» AIM OF THE TASK
Once you reach the line containing "(281, 989) none" in the data below, restate each line word for word up to and including the one containing "[135,80,163,108] 章 -> [102,74,142,94] 开发".

» SOURCE RECORDS
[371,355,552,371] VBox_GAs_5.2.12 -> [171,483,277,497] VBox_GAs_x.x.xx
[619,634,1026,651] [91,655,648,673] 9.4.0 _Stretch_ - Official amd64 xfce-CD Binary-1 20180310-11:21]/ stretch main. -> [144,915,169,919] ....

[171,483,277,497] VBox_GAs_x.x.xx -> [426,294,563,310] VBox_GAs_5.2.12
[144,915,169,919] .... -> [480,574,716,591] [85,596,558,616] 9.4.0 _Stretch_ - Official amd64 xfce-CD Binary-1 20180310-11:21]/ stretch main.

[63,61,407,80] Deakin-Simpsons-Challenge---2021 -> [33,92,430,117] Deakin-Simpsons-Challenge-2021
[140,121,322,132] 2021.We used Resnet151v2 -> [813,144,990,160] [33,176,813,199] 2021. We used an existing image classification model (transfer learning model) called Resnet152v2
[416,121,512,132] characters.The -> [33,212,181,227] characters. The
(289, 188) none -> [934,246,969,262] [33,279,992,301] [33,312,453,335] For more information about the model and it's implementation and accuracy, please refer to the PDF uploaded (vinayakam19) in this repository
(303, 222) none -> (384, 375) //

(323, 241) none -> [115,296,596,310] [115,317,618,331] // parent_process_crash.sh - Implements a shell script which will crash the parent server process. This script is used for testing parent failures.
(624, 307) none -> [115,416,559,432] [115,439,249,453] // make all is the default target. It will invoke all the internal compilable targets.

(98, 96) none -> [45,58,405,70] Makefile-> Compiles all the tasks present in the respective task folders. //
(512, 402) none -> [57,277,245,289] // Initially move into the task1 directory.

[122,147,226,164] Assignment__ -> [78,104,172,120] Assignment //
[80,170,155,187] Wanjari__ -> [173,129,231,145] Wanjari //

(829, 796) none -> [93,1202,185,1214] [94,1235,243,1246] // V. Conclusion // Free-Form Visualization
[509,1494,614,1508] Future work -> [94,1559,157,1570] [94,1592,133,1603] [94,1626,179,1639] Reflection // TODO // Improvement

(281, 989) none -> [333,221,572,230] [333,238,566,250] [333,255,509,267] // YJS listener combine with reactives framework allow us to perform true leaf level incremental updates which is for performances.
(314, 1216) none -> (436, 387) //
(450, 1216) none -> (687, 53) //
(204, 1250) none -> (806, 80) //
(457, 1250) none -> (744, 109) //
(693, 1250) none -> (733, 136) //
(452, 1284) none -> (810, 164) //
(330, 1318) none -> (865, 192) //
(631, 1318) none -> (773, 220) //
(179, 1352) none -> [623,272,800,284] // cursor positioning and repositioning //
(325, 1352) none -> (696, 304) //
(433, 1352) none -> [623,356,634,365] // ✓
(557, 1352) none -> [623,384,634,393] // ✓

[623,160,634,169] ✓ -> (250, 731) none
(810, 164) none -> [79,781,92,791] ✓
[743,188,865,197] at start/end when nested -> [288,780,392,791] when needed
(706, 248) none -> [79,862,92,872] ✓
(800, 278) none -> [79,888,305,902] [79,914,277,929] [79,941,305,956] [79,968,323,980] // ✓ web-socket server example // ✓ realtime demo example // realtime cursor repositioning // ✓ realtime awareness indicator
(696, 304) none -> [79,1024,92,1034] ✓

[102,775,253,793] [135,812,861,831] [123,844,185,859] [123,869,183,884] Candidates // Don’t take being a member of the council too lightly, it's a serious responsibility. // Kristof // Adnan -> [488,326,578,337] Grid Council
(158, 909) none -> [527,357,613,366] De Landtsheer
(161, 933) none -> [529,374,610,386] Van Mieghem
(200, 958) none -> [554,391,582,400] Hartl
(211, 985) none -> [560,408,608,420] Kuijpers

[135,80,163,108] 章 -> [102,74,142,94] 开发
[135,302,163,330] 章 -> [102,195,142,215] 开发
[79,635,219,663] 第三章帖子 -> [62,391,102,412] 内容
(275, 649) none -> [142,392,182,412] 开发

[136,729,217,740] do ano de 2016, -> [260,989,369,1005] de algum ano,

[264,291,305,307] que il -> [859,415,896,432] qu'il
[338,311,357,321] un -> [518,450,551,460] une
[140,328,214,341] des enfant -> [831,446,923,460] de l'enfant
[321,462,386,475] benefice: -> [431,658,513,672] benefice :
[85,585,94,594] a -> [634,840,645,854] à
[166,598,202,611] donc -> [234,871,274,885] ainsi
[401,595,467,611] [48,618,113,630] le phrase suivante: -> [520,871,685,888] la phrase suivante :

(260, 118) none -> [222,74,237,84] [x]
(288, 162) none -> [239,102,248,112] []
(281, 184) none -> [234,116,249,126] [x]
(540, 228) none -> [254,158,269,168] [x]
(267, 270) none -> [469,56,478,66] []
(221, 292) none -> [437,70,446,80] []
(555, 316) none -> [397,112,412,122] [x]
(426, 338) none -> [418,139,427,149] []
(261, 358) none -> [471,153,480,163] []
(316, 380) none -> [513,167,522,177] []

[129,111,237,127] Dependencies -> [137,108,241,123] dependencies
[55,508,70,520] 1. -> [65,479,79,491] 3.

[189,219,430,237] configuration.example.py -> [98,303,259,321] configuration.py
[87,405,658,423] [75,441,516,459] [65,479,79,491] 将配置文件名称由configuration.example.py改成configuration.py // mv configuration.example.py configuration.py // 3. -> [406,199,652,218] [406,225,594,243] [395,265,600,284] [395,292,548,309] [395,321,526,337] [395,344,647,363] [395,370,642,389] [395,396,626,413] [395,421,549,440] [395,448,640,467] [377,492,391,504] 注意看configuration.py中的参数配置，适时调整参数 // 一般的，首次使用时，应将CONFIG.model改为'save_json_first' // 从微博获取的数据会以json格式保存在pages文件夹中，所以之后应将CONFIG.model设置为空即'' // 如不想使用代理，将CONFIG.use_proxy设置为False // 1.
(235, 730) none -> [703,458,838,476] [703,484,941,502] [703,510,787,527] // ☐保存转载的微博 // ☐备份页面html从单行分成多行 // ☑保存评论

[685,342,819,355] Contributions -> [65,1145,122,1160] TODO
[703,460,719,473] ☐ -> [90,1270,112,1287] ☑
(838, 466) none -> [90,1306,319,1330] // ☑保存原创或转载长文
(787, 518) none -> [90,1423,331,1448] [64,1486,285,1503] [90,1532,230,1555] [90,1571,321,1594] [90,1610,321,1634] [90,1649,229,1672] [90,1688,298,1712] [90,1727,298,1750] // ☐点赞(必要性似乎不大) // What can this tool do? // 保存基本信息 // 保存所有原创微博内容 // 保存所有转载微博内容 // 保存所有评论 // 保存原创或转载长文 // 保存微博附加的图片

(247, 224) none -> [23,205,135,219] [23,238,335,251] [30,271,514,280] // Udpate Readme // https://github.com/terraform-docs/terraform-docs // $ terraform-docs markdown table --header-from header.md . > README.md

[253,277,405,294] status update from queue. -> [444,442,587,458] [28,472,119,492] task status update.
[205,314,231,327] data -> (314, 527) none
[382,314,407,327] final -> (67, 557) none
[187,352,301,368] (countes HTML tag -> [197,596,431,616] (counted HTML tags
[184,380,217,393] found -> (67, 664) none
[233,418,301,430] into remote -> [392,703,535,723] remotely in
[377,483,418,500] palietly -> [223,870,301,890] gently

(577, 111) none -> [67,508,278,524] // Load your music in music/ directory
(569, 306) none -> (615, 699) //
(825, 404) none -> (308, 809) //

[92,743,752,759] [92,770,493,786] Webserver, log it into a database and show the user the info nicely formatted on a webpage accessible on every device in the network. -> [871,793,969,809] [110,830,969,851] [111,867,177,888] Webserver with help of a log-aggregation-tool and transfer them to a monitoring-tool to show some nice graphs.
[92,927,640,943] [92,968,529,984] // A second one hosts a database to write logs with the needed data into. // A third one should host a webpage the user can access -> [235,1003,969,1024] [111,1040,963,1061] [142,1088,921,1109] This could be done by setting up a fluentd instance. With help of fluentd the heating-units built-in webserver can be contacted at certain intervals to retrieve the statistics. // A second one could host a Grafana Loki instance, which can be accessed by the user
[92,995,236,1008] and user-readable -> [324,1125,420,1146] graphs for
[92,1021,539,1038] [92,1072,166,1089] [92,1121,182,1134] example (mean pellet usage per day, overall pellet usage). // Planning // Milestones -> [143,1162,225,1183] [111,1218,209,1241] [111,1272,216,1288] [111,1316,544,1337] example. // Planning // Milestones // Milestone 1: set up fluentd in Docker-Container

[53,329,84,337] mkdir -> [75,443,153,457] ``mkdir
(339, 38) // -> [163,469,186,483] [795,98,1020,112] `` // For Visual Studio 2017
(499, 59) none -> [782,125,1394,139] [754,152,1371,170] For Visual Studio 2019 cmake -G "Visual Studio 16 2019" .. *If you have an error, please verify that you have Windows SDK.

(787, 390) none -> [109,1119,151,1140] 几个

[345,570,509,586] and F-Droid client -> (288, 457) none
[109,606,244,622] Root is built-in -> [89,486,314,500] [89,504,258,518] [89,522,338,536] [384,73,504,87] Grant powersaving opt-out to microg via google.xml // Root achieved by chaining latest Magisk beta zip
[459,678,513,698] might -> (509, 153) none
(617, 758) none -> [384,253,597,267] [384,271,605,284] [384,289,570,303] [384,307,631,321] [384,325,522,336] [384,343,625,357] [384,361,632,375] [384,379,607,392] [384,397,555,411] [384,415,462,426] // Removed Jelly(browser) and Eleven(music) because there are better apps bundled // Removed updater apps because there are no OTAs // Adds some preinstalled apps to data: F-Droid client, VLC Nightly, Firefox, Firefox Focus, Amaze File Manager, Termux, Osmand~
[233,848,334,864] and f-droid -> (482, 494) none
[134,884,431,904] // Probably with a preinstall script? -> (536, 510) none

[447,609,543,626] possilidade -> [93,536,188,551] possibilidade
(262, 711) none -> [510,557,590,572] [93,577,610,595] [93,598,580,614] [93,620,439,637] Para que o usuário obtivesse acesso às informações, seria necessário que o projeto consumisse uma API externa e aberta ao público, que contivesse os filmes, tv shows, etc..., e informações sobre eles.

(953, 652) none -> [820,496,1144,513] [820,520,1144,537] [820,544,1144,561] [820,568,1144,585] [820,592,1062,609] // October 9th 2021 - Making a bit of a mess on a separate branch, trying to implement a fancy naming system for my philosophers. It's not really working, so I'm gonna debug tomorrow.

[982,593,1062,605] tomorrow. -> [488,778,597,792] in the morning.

» OUTPUT OF THE EXERCISE
(281, 989) none -> [333,221,572,230] [333,238,566,250] [333,255,509,267] // YJS listener combine with reactives framework allow us to perform true leaf level incremental updates which is for performances.
(314, 1216) none -> (436, 387) //
(450, 1216) none -> (687, 53) //
(204, 1250) none -> (806, 80) //
(457, 1250) none -> (744, 109) //
(693, 1250) none -> (733, 136) //
(452, 1284) none -> (810, 164) //
(330, 1318) none -> (865, 192) //
(631, 1318) none -> (773, 220) //
(179, 1352) none -> [623,272,800,284] // cursor positioning and repositioning //
(325, 1352) none -> (696, 304) //
(433, 1352) none -> [623,356,634,365] // ✓
(557, 1352) none -> [623,384,634,393] // ✓

[623,160,634,169] ✓ -> (250, 731) none
(810, 164) none -> [79,781,92,791] ✓
[743,188,865,197] at start/end when nested -> [288,780,392,791] when needed
(706, 248) none -> [79,862,92,872] ✓
(800, 278) none -> [79,888,305,902] [79,914,277,929] [79,941,305,956] [79,968,323,980] // ✓ web-socket server example // ✓ realtime demo example // realtime cursor repositioning // ✓ realtime awareness indicator
(696, 304) none -> [79,1024,92,1034] ✓

[102,775,253,793] [135,812,861,831] [123,844,185,859] [123,869,183,884] Candidates // Don’t take being a member of the council too lightly, it's a serious responsibility. // Kristof // Adnan -> [488,326,578,337] Grid Council
(158, 909) none -> [527,357,613,366] De Landtsheer
(161, 933) none -> [529,374,610,386] Van Mieghem
(200, 958) none -> [554,391,582,400] Hartl
(211, 985) none -> [560,408,608,420] Kuijpers

[135,80,163,108] 章 -> [102,74,142,94] 开发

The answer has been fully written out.